Today’s salad features roasted butternut squash, rosemary onions, and dried cranberries. The salad sings with a zesty maple Dijon vinaigrette. Watch the video of me whipping it up at the Boston Local Food Festival and learn more about why salad dressing and nuts are so nutritious.

* * * * *

Ingredients

  • 6 cups butternut squash, cubed
  • 1 large onion, large chop (about 1 cup)
  • 2 tablespoons fresh rosemary, rough mince
  • 2-3 tablespoons extra-virgin olive oil, split, or more
  • 1/2 cup dried cranberries (reduced sugar if possible)
  • 1 clove garlic, crushed
  • 2 teaspoons Dijon mustard
  • 2 tablespoons apple cider vinegar
  • 4-6 tablespoons vegetable oil (olive, canola, or grape seed)
  • 1 teaspoon fresh thyme leaves (or 1/4 teaspoon dried)
  • 1 tablespoon chive blossoms, minced, or regular chives
  • Mixed lettuces, about 8 cups (arugula, mustard greens, kale, etc.)
  • Salt and freshly ground pepper, to taste

Instructions

Roast the squash. Preheat oven to 450F degrees. Remove the peel and seeds from the squash and cut into fork-friendly chunks. Drizzle with 1-2 tablespoons of EVOO, season with salt and pepper, and mix to coat, using more if needed. Spread squash onto a baking sheet and roast about 20 minutes, tossing once, until softened.

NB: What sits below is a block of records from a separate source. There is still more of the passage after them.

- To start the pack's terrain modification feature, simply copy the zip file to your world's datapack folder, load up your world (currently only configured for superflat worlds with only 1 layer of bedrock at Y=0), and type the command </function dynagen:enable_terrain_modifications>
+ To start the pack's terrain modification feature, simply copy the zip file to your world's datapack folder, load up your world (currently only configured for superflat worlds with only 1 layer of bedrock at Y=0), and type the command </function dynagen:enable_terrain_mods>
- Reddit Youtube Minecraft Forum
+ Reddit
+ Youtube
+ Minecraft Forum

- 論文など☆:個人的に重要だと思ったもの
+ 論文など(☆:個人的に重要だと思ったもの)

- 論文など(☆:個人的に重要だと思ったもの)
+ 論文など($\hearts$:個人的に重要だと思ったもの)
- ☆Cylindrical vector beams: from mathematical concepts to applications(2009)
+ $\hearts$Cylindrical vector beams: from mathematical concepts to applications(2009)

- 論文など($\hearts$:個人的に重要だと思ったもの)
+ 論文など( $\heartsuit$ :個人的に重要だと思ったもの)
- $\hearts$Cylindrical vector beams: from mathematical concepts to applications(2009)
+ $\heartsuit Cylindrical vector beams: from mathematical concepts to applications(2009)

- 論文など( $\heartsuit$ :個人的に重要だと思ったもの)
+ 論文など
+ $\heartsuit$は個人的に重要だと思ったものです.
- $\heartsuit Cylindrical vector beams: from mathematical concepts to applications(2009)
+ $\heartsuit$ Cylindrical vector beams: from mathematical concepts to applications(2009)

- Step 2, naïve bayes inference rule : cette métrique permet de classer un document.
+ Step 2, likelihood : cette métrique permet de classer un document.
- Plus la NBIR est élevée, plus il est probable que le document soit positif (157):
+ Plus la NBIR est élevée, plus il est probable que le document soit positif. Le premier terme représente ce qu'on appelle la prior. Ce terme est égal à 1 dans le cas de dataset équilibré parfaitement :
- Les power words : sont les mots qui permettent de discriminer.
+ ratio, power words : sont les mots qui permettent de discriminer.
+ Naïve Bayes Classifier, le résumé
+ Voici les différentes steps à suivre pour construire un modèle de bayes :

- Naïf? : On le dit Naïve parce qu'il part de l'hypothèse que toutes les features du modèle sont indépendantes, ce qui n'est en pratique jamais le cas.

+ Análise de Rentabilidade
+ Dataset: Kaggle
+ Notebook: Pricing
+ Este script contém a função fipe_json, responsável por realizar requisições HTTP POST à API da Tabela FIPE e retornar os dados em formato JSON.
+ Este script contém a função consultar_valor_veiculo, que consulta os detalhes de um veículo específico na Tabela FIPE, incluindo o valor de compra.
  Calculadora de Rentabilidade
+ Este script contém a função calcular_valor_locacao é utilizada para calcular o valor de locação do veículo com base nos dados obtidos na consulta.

Don’t overcook, since you want the squash to retain its shape and have a pleasing texture for the salad. (Note: extra squash works fantastically in roasted butternut squash soup.)

Roast the onions. Chop the onion—yellow, white, or Vidalia all work well—into large pieces. Give the fresh rosemary a rough mince. Drizzle with about 1 teaspoon of olive oil, add rosemary, season with salt and pepper, and toss together; use more oil if needed. (Like the squash, the onions should be lightly coated, but not greasy or dripping.) Spread onions onto a baking sheet and roast at the same time as the squash, about 12 minutes, tossing half-way through. Onions should be somewhat browned, soft, and translucent. (Caramelized onions are a great way to go, too.)

Make the dressing. While the vegetables are roasting, whisk Dijon, vinegar, and garlic together in a small bowl then stream in the oil until emulsified. I recommend adding about 4 tablespoons of oil and go from there; some people like a dressing with more vinegary zing while others prefer a milder taste. You can’t go back, so tasting is key before adding it all! Whisk in fresh thyme and season with salt and pepper. Set aside.

Put it together. When vegetables have cooled somewhat to warm or room temperature, you are ready to plate your salad. On a large serving platter, create a bed of greens that makes you happy. I encourage you to go for dark green and red for the greatest nutrition; the bitter crunch of kale or mustard greens works wonderfully to provide texture and contrast to the sweetness of the squash and cranberries. Spoon the squash over the greens then scatter with the roasted onions and dried cranberries. Drizzle with the vinaigrette and top with minced chive blossoms; regular chives work fine if you can’t find them. Let people serve themselves, and pass additional vinaigrette around the table.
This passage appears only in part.